"Wojskowi" przed 32. kolejką ekstraklasy, która odbędzie się we wtorek i środę, mają trzy punkty przewagi nad zespołem z Gliwic. Ruch Chorzów natomiast z dorobkiem 20 punktów jest najsłabszy w grupie mistrzowskiej.
Nie znam słowa "bać" w kontekście meczu. Bardziej stosowne jest słowo "szacunek". Szanujemy każdego przeciwnika, także Ruch. Przed wyjazdem będziemy analizowali ostatnie spotkania chorzowian. Jednak trzeba podkreślić, że nie ma łatwych meczów - powiedział Czerczesow podczas poniedziałkowego spotkania z dziennikarzami.
W minionej kolejce Piast zremisował z Cracovią (1:1), a Legia wygrała z Lechem (1:0) dzięki czemu powiększyła przewagę do trzech punktów nad wiceliderem z Gliwic.
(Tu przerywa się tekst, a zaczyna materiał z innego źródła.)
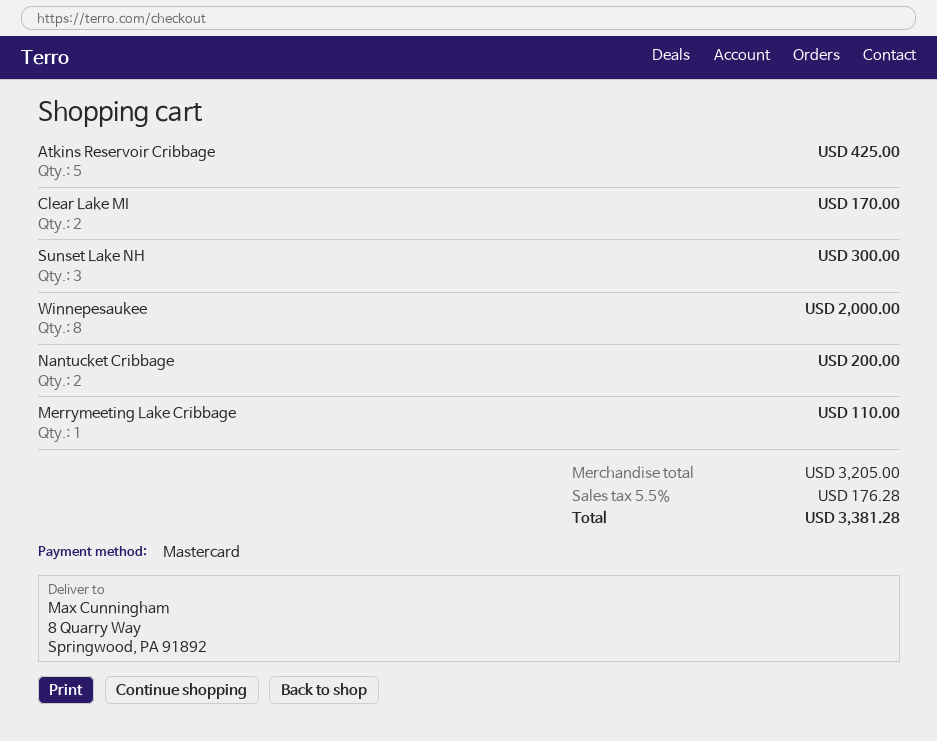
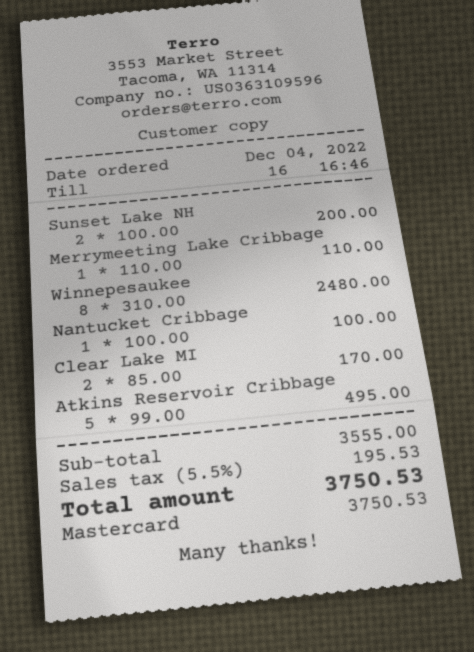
Atkins Reservoir Cribbage: 5 for 425.00 -> 5 for 495.00
Sunset Lake NH: 3 for 300.00 -> 2 for 200.00
Winnepesaukee: 8 for 2000.00 -> 8 for 2480.00
Nantucket Cribbage: 2 for 200.00 -> 1 for 100.00
subtotal: 3205.00 -> 3555.00
tax: 5.5% = 176.28 -> 5.5% = 195.53
total: 3381.28 -> 3750.53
Staramy się nie patrzeć w tabelę, a tylko ją podglądać. Każdy mecz jest warty trzy punkty, a przewaga nad Piastem wcale nie jest duża. Rywalizacja z Ruchem na pewno nie będzie łatwa, ale po prostu musimy wygrać w Chorzowie. Podobnie jak całe rozgrywki. Dlatego nastawienie w zespole jest takie same jak na początku sezonu - ocenił szkoleniowiec stołecznego zespołu.
Rosjanin nie będzie mógł skorzystać z kilku kluczowych graczy.
Tomasz Jodłowiec na pewno nie zagra, bo cały czas trenuje indywidualnie. Z kolei Michałowi Pazdanowi raczej nie dolega nic poważnego. Jednak o tym czy wystąpi w Chorzowie zadecydujemy po poniedziałkowym treningu. Nemanja Nikolic ma uraz palca u dłoni, ale nie jest bramkarzem i do gry potrzebuje nóg i głowy. Natomiast Igor Lewczuk będzie pauzował za czwartą żółtą kartkę - opisał sytuację w zespole Rosjanin.
Pod znakiem zapytania stanęła dalsza kariera Ivicy Vrdoljaka, który od wielu miesięcy ma poważny problem z kolanem.
Bardzo nam zależy, aby nie kończył kariery. Wiele zrobił dla Legii i jest nam potrzebny. Dlatego wysłaliśmy go na konsultację do kliniki w Rzymie. Chcemy żeby do nas wrócił - podkreślił Czerczesow.
Mecz Ruchu Chorzów z Legią Warszawa odbędzie się we wtorek o godz. 20.30.